| Your task |
Could you copy the records below exactly, leaving out any pictures they include?

__________________________________________________

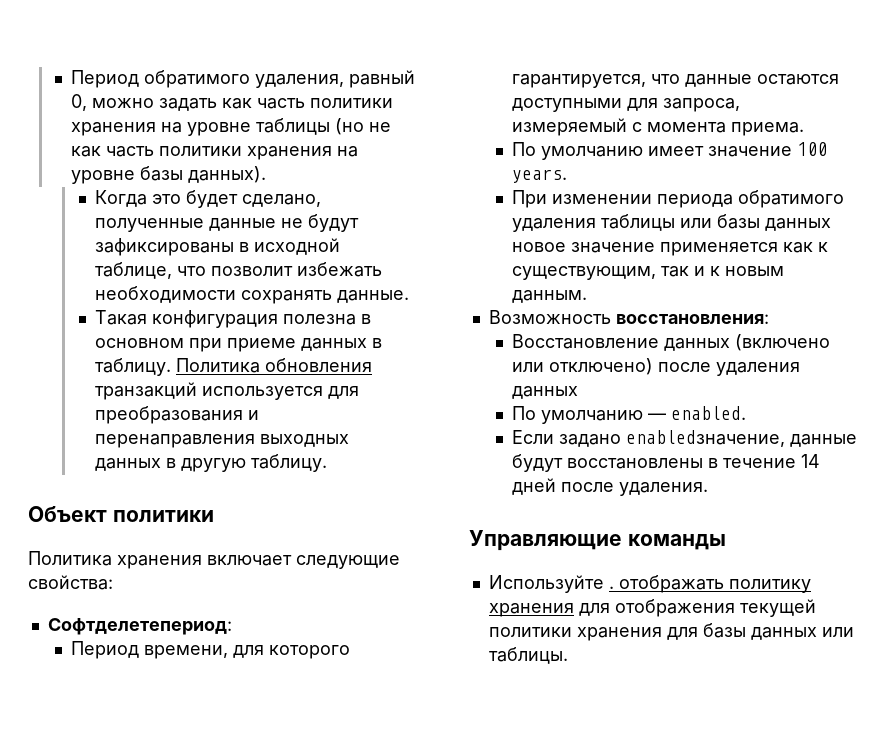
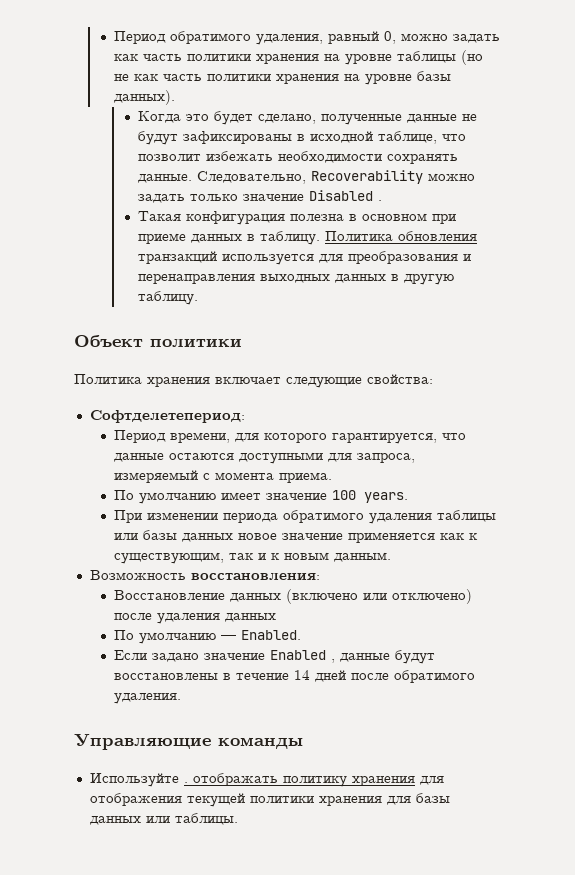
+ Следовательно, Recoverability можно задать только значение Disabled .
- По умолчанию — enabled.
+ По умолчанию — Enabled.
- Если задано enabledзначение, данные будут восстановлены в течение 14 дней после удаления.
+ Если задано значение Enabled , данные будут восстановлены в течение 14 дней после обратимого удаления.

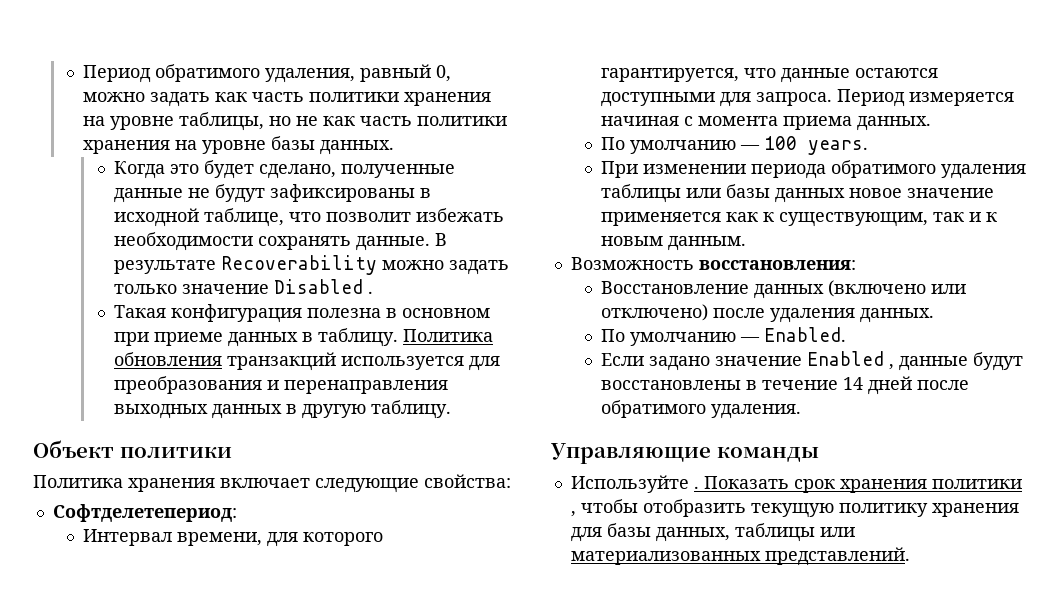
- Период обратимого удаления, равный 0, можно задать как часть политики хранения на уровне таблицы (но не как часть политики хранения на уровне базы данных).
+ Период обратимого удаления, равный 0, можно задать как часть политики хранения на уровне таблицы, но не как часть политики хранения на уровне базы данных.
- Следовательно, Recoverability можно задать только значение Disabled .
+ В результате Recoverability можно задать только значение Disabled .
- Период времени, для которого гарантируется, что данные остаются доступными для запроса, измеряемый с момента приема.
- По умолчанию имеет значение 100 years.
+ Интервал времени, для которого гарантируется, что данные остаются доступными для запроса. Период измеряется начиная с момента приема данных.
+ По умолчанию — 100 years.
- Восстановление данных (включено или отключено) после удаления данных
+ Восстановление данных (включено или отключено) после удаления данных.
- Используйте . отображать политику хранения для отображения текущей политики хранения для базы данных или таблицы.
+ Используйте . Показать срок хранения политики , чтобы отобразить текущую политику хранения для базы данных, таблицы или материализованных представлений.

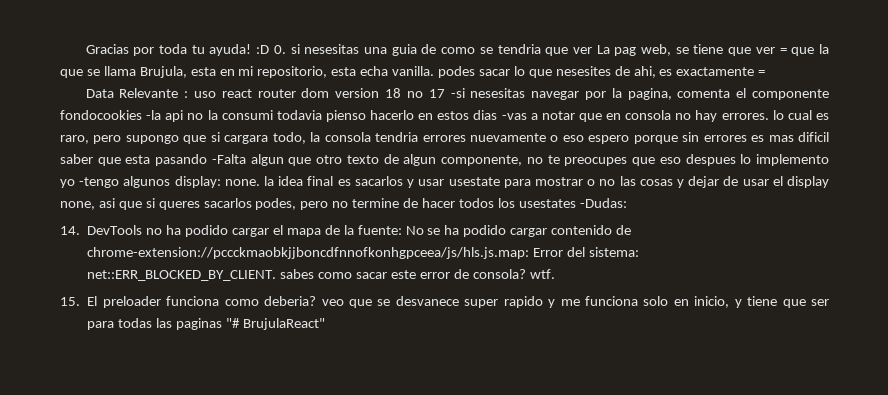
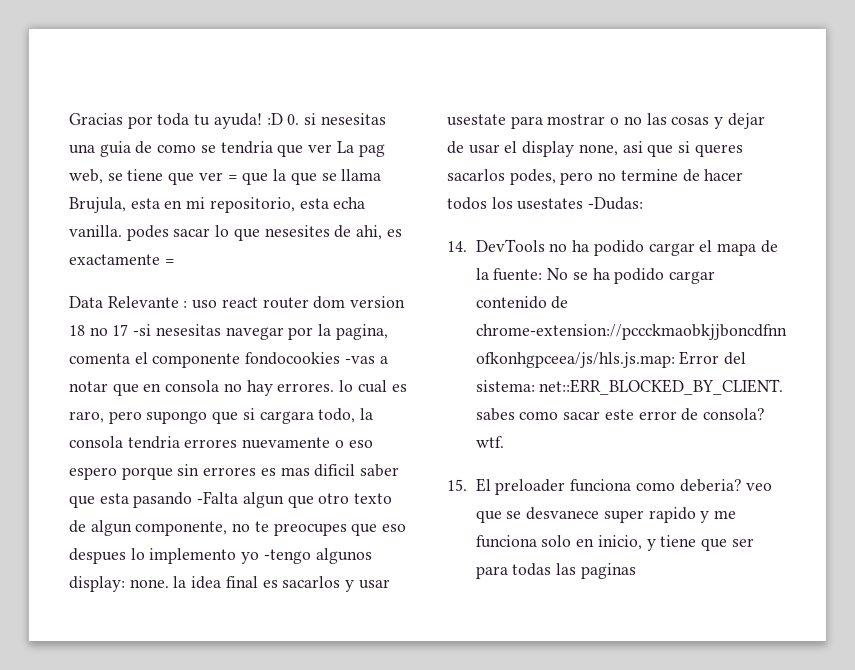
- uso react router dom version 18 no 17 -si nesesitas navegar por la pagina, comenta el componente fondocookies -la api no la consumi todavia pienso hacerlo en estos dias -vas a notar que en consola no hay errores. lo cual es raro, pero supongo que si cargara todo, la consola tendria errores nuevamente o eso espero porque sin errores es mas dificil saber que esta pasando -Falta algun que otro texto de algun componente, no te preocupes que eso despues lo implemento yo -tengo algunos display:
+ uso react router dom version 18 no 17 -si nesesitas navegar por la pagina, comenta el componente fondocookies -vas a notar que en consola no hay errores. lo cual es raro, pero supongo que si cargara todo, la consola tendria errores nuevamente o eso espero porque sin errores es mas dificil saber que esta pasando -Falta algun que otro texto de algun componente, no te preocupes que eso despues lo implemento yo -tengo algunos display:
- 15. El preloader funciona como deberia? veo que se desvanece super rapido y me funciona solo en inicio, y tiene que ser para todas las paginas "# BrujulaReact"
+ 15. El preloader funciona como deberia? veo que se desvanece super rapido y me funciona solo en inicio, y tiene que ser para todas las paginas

__________________________________________________

| Task result |
+ Следовательно, Recoverability можно задать только значение Disabled .
- По умолчанию — enabled.
+ По умолчанию — Enabled.
- Если задано enabledзначение, данные будут восстановлены в течение 14 дней после удаления.
+ Если задано значение Enabled , данные будут восстановлены в течение 14 дней после обратимого удаления.

- Период обратимого удаления, равный 0, можно задать как часть политики хранения на уровне таблицы (но не как часть политики хранения на уровне базы данных).
+ Период обратимого удаления, равный 0, можно задать как часть политики хранения на уровне таблицы, но не как часть политики хранения на уровне базы данных.
- Следовательно, Recoverability можно задать только значение Disabled .
+ В результате Recoverability можно задать только значение Disabled .
- Период времени, для которого гарантируется, что данные остаются доступными для запроса, измеряемый с момента приема.
- По умолчанию имеет значение 100 years.
+ Интервал времени, для которого гарантируется, что данные остаются доступными для запроса. Период измеряется начиная с момента приема данных.
+ По умолчанию — 100 years.
- Восстановление данных (включено или отключено) после удаления данных
+ Восстановление данных (включено или отключено) после удаления данных.
- Используйте . отображать политику хранения для отображения текущей политики хранения для базы данных или таблицы.
+ Используйте . Показать срок хранения политики , чтобы отобразить текущую политику хранения для базы данных, таблицы или материализованных представлений.

- uso react router dom version 18 no 17 -si nesesitas navegar por la pagina, comenta el componente fondocookies -la api no la consumi todavia pienso hacerlo en estos dias -vas a notar que en consola no hay errores. lo cual es raro, pero supongo que si cargara todo, la consola tendria errores nuevamente o eso espero porque sin errores es mas dificil saber que esta pasando -Falta algun que otro texto de algun componente, no te preocupes que eso despues lo implemento yo -tengo algunos display:
+ uso react router dom version 18 no 17 -si nesesitas navegar por la pagina, comenta el componente fondocookies -vas a notar que en consola no hay errores. lo cual es raro, pero supongo que si cargara todo, la consola tendria errores nuevamente o eso espero porque sin errores es mas dificil saber que esta pasando -Falta algun que otro texto de algun componente, no te preocupes que eso despues lo implemento yo -tengo algunos display:
- 15. El preloader funciona como deberia? veo que se desvanece super rapido y me funciona solo en inicio, y tiene que ser para todas las paginas "# BrujulaReact"
+ 15. El preloader funciona como deberia? veo que se desvanece super rapido y me funciona solo en inicio, y tiene que ser para todas las paginas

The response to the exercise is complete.